Problem ▸
Starting with the line below that holds "width: 436px ->" and stopping after the line that holds "padding-right: 26px ->", transcribe the lines exactly, leaving out all pictures.

**** Records supplied

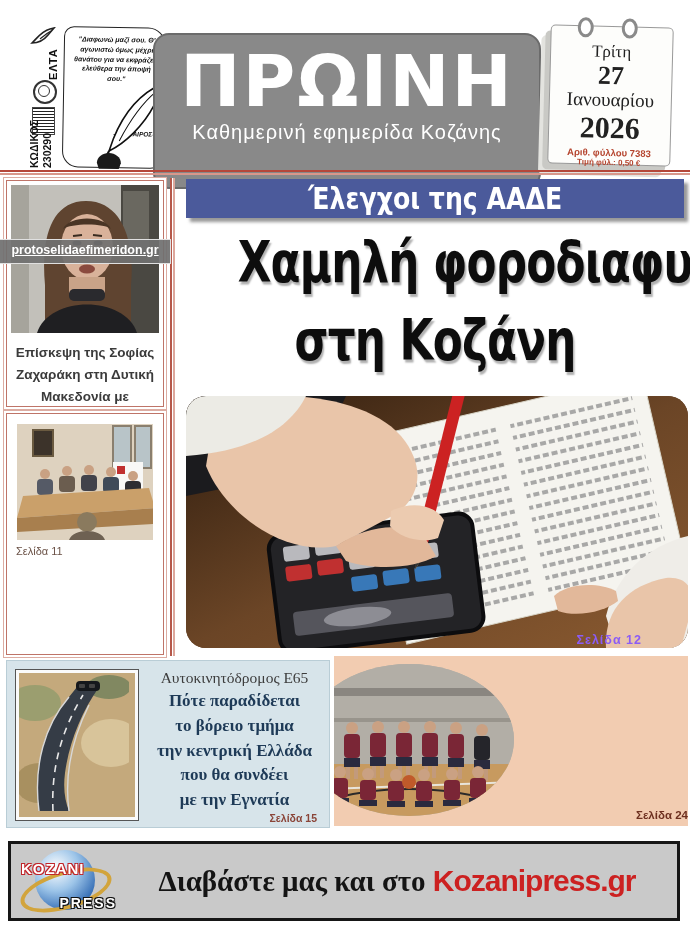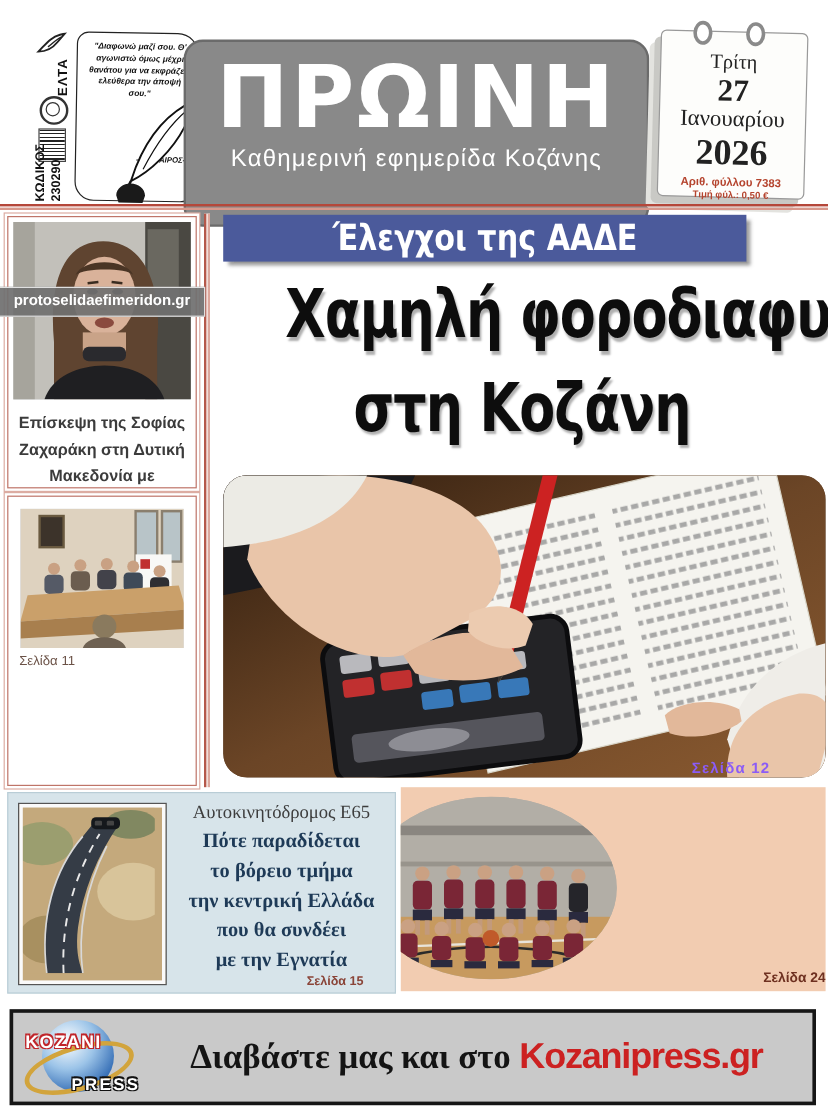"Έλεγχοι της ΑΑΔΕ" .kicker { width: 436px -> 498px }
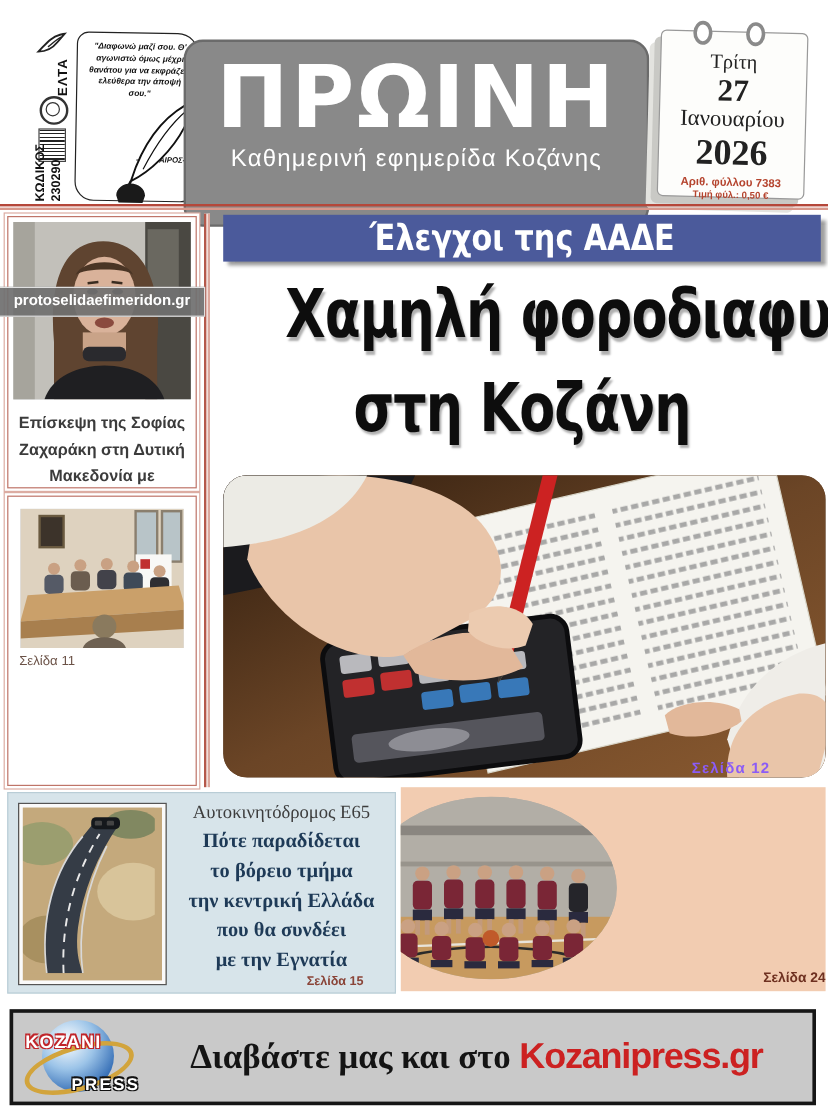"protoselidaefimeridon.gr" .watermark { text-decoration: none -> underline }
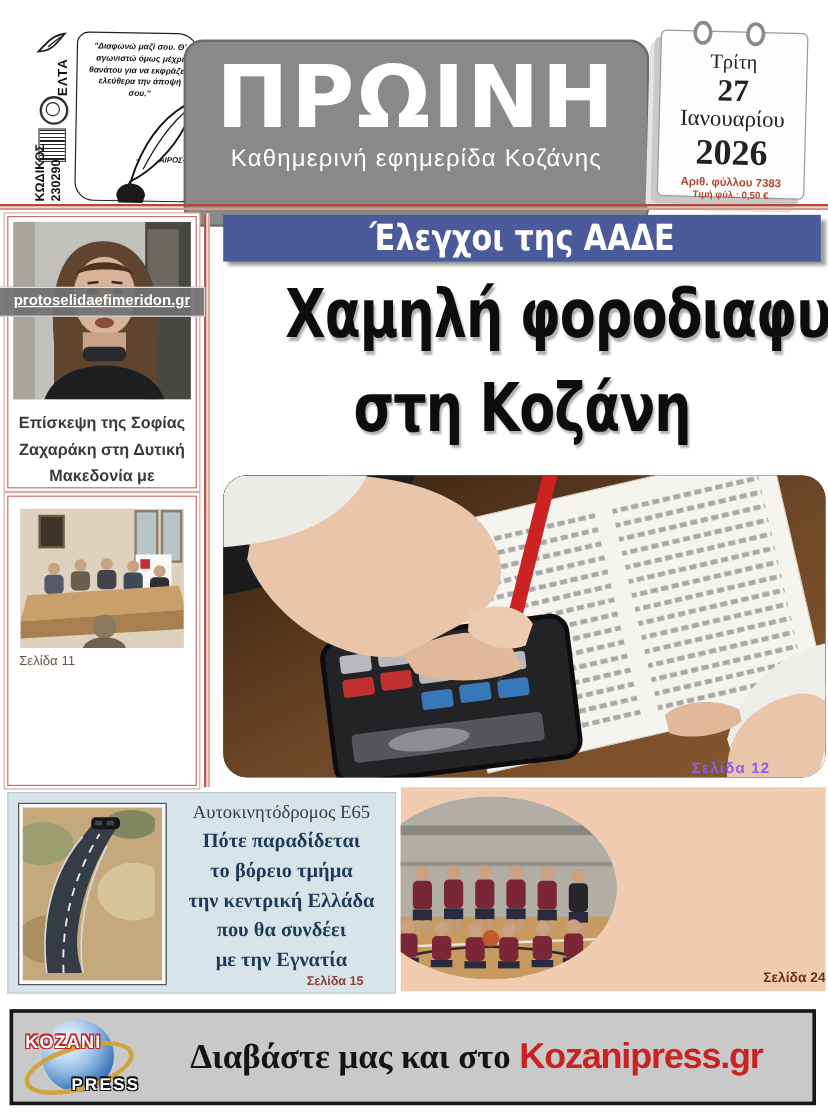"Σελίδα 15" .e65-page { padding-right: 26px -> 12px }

********
**** Records supplied

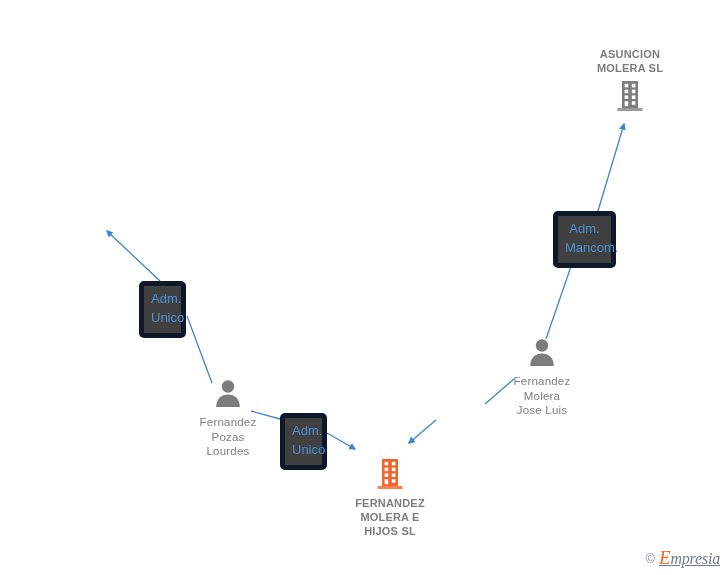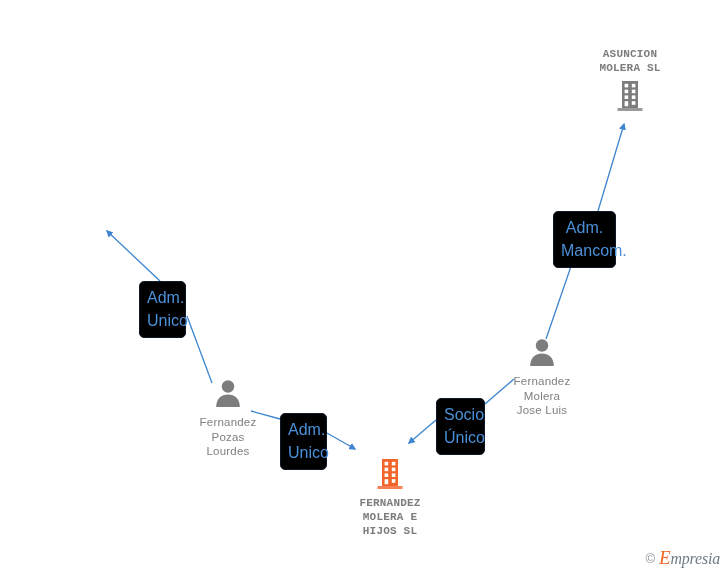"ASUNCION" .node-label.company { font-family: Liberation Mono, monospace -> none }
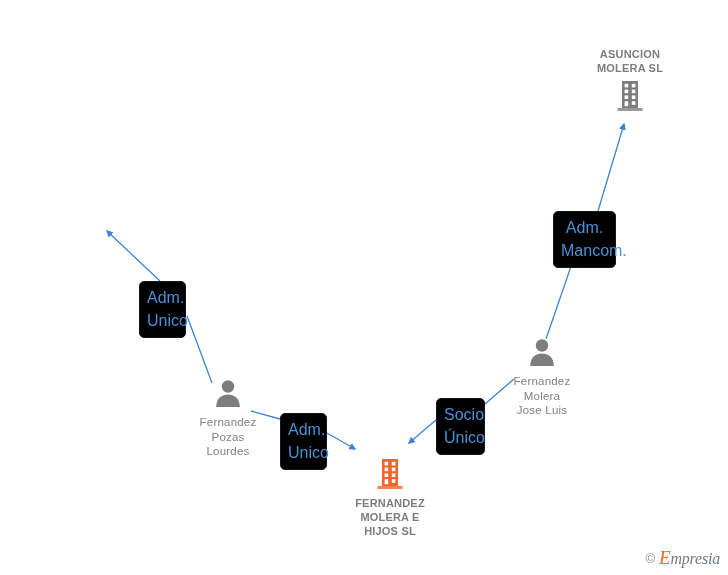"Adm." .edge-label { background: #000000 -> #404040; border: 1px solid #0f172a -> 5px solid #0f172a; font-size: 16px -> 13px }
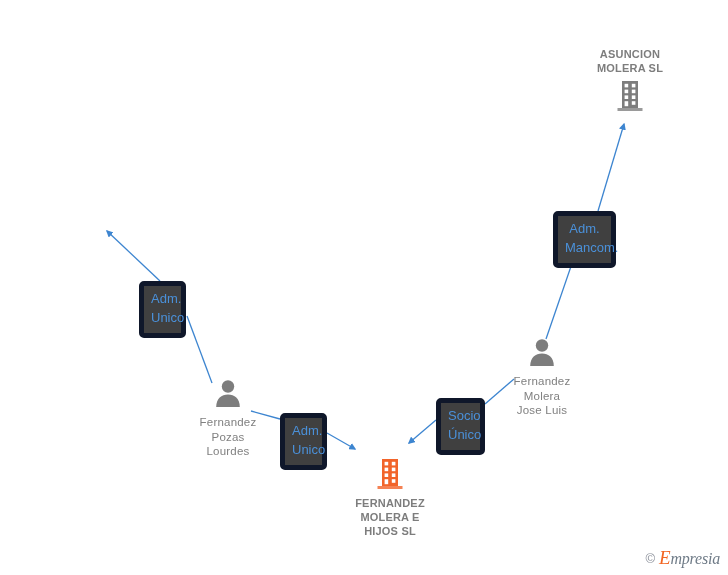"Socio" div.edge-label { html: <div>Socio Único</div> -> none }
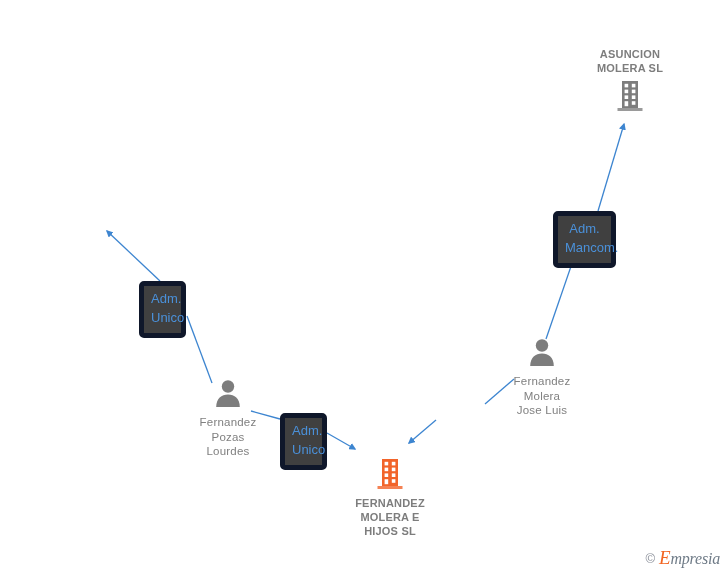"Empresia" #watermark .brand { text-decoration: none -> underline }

********

Final answer ▸
"Έλεγχοι της ΑΑΔΕ" .kicker { width: 436px -> 498px }
"protoselidaefimeridon.gr" .watermark { text-decoration: none -> underline }
"Σελίδα 15" .e65-page { padding-right: 26px -> 12px }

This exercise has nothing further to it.